■ Directions for this task: Without changing a word, repeat the data, and include no pictures.
===== Supplied information =====
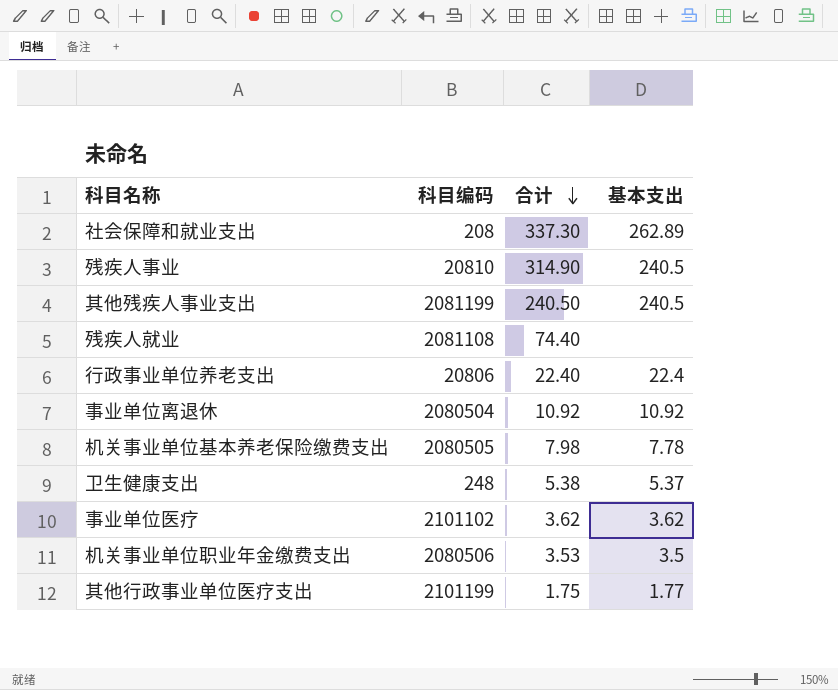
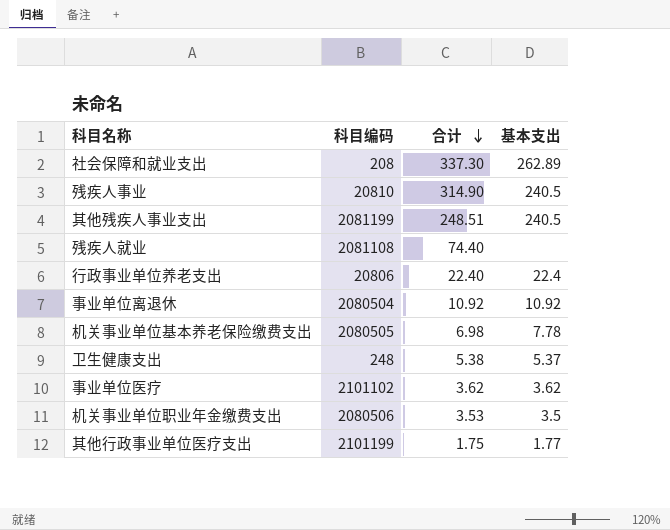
其他残疾人事业支出 | 合计: 240.50 -> 248.51
机关事业单位基本养老保险缴费支出 | 合计: 7.98 -> 6.98

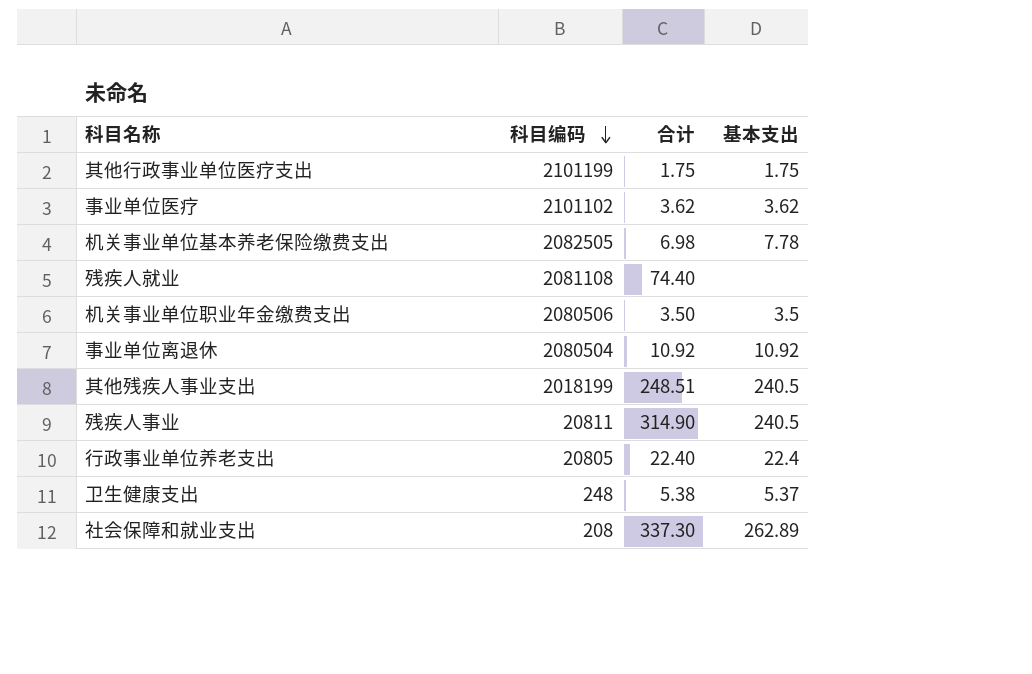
row order: 合计 descending -> 科目编码 descending
其他行政事业单位医疗支出 | 基本支出: 1.77 -> 1.75
机关事业单位基本养老保险缴费支出 | 科目编码: 2080505 -> 2082505
机关事业单位职业年金缴费支出 | 合计: 3.53 -> 3.50
其他残疾人事业支出 | 科目编码: 2081199 -> 2018199
残疾人事业 | 科目编码: 20810 -> 20811
行政事业单位养老支出 | 科目编码: 20806 -> 20805

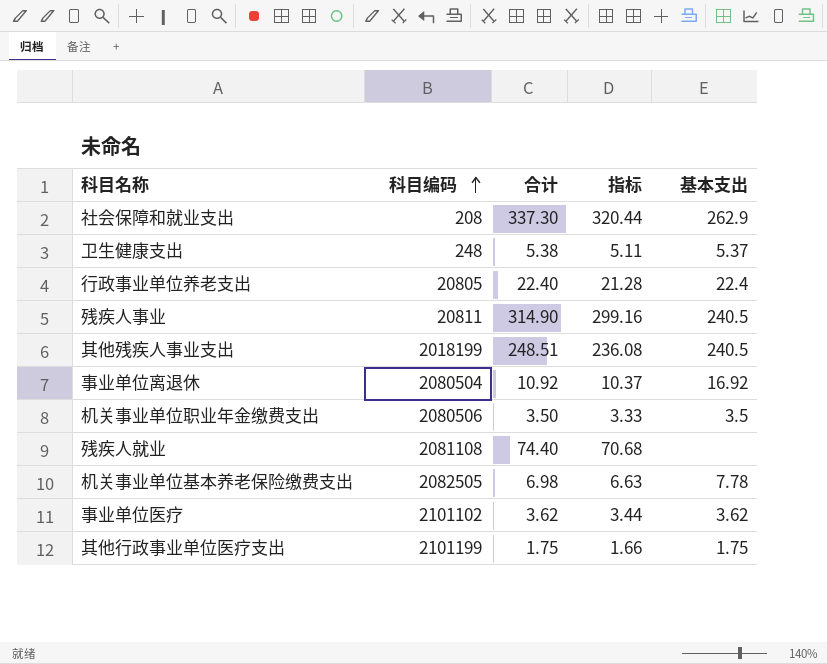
row order: 科目编码 descending -> 科目编码 ascending
column 指标 | formula: none -> [合计] * 0.95
社会保障和就业支出 | 基本支出: 262.89 -> 262.9
事业单位离退休 | 基本支出: 10.92 -> 16.92

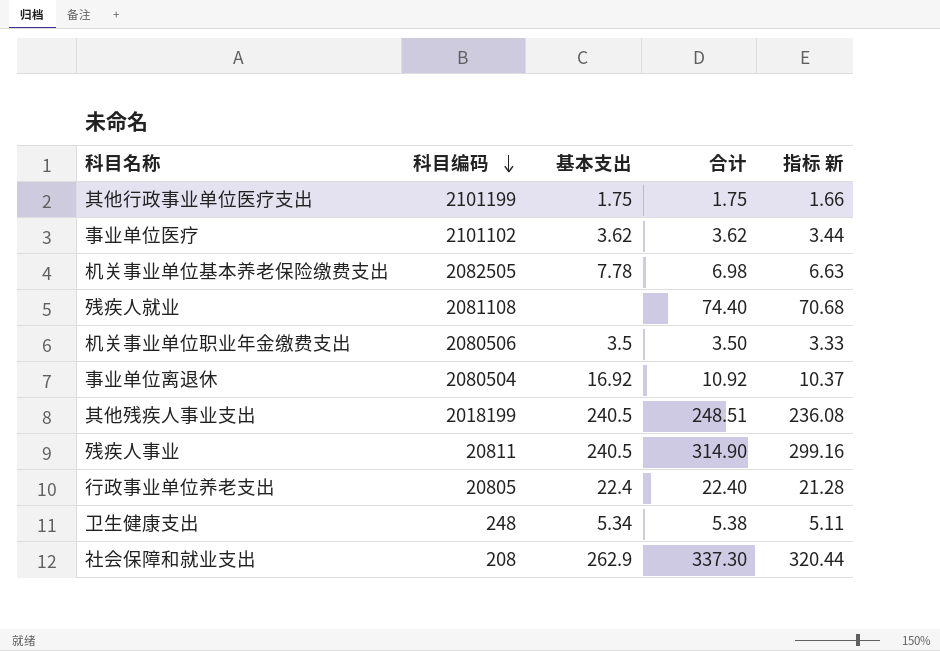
row order: 科目编码 ascending -> 科目编码 descending
column 基本支出 | position: 5 -> 3
column name: 指标 -> 指标 新
卫生健康支出 | 基本支出: 5.37 -> 5.34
=====
■ Exercise solution:
其他残疾人事业支出 | 合计: 240.50 -> 248.51
机关事业单位基本养老保险缴费支出 | 合计: 7.98 -> 6.98

row order: 合计 descending -> 科目编码 descending
其他行政事业单位医疗支出 | 基本支出: 1.77 -> 1.75
机关事业单位基本养老保险缴费支出 | 科目编码: 2080505 -> 2082505
机关事业单位职业年金缴费支出 | 合计: 3.53 -> 3.50
其他残疾人事业支出 | 科目编码: 2081199 -> 2018199
残疾人事业 | 科目编码: 20810 -> 20811
行政事业单位养老支出 | 科目编码: 20806 -> 20805

row order: 科目编码 descending -> 科目编码 ascending
column 指标 | formula: none -> [合计] * 0.95
社会保障和就业支出 | 基本支出: 262.89 -> 262.9
事业单位离退休 | 基本支出: 10.92 -> 16.92

row order: 科目编码 ascending -> 科目编码 descending
column 基本支出 | position: 5 -> 3
column name: 指标 -> 指标 新
卫生健康支出 | 基本支出: 5.37 -> 5.34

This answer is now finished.